We’re not mind readers over here at Men’s Fitness, but we’re willing to bet that your plans for New Year’s Eve are fairly normal. Maybe you’re heading out to a party with your buddies. Maybe you’re spending a quiet night in with your girl. But spending the evening in a cemetery or shoveling grapes in your mouth when the clock strikes 12? Pass. Turns out, there are dozens of weird ways to say out with the old and in with the new, and we’ve rounded up the weirdest ones.
14. Banging Pots and Pans
Let’s start with a fairly normal one, shall we? Maybe you even did this as a kid, but what was the point of banging on pots and pans, other than annoying your neighbors? Long before ghost communicators had reality TV shows, the tradition served as a way to drive away evil spirits.

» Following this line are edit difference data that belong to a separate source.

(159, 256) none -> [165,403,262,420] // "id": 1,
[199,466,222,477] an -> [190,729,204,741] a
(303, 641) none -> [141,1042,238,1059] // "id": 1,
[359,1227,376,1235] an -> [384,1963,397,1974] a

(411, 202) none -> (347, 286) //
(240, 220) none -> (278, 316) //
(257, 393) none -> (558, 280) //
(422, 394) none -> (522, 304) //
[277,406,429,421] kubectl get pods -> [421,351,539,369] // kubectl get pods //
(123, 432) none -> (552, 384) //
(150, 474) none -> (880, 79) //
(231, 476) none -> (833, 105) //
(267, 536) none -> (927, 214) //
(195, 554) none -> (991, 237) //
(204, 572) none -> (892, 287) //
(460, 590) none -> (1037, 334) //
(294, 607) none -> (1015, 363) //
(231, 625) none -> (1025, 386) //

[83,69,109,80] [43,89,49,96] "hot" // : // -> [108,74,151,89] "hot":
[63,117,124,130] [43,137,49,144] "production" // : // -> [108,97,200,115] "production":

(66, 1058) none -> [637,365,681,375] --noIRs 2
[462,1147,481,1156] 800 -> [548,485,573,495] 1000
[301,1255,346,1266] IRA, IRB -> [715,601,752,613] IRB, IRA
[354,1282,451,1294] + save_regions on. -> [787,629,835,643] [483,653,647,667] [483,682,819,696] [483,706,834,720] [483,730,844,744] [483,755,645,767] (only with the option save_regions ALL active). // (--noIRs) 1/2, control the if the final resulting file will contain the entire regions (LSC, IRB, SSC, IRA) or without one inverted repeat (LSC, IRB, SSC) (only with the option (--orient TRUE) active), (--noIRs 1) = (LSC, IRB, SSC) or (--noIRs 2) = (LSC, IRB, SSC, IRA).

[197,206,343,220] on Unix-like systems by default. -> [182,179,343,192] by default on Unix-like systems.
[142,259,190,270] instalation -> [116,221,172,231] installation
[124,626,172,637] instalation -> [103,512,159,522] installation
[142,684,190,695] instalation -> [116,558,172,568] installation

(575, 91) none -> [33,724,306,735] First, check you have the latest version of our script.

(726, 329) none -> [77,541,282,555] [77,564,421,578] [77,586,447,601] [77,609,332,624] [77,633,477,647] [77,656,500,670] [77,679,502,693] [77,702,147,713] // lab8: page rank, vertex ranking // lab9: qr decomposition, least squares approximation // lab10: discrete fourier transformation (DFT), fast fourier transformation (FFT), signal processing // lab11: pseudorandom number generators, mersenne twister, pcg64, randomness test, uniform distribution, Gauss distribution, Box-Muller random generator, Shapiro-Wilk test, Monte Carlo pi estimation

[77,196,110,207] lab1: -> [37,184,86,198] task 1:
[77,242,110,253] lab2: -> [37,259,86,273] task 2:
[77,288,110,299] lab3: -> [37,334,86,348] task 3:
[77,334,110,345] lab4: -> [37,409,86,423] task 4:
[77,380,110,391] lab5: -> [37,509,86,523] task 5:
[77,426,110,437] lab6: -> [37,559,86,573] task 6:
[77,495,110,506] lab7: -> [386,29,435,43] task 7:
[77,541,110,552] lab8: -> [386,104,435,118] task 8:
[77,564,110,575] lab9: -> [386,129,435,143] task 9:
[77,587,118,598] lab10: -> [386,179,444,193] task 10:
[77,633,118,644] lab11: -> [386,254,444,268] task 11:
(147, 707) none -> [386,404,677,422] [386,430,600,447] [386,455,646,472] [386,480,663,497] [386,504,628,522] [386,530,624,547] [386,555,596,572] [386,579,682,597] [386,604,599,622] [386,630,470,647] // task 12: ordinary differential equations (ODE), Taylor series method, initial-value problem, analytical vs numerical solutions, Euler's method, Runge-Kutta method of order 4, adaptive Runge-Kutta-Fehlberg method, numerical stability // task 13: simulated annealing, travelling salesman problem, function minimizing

13. Dropping, Well, Anything
Not everyone can be in Times Square for NYE, so other cities and towns have had to come up with their own New Year’s “ball.” Some out-there examples include a peach, a tangerine, a ruby slipper, a pinecone, and a guitar.
12. Wearing Certain Color Underwear
Legend has it that whatever color underwear you’re wearing when the clock strikes 12 influences your luck in the New Year. Don’t own any red (love/passion) or yellow (wealth/success) boxer briefs? More common colors have good fortunes, too–white means you’ll have peace and blue means good health.
11. Stepping With Your Right Foot
Many cultural groups believe in stepping with the right foot once it hits 12. Get it? You’re starting off on the right foot? Ehh…bad joke.
10. A Group Kiss
Sure, it’s common to kiss a loved one at midnight. What gets a little weird is when you feel the need to purposely engage in PDA with your loved one while being squished against a stranger. Yep, St. Mark’s Square in Venice, Italy is one big make-out fest for New Year’s – thousands of people gather there. They set records.
9. Wearing Polka Dots
It’s not always about metallic colors. People in the Philippines wear polka dots on New Year’s Eve in order to bring prosperity and wealth for the next 12 months. Why? The round shape kind of looks like a coin. We may try and start something new by wearing stripes to indicate dollars.
8. Polar Bear Plunge
All around the world people will be running into freezing cold lakes and oceans to kick off 2014. While some brave the frigid temperatures to raise money for charity, others just do it for “fun.” Sick, twisted, freezing fun.
7. Fireball Parade
In Scotland, locals celebrate NYE by building bonfires and swinging poles with fireballs on them. It’s supposed to symbolize the sun and purify the coming year. Sounds good in theory, but the whole playing with fire thing seems like an idea you’ll live to regret. P.S.: Do a lot of pyromaniacs live in Scotland?
6. First House Guest Determining the Year’s Luck
An old Irish superstition places a lot of importance on the first person who walks through your door in the New Year. If it’s a tall, dark, handsome man, you’ll have good luck. If it’s a red-haired girl, you’ll have hardship and grief. Yikes.
5. Throwing Furniture Out the Window
If you’re in Johannesburg, South Africa for New Year’s Eve, you’d better not go for a walk at 11:59 p.m. Everyone throws furniture, appliances–whatever they want to get rid of–out the window in order to get a fresh start. That’s actually a good idea. Easy clean up.
4. Eating Grapes at Midnight
How many grapes can you eat at the stroke of midnight? You’d better say 12 if you’re celebrating in Spain. There, it’s one grape for every time the clock chimes at 12. They say it’s for prosperity, but we’d like to suggest a simpler solution–wine.
3. Celebrating with the Dead
A city in Chile opens up its graveyard so that people can celebrate with their relatives and ancestors. It’s kind of sweet–in a really creepy way.
2. Interpreting Molten Tin
We’re not sure why you’d have molten tin sitting around, but a tradition from Finland requires you to throw it into water and interpret the shape it takes. Beware the crazy, single girl who gets a circle. That one means marriage.
1. Trying to Hear Animals Talk
What does the fox say? In Romania, if you don’t hear animals talking on New Year’s Eve, that’s a good thing. As if it ever wasn’t a good thing to hear an animal talk to you.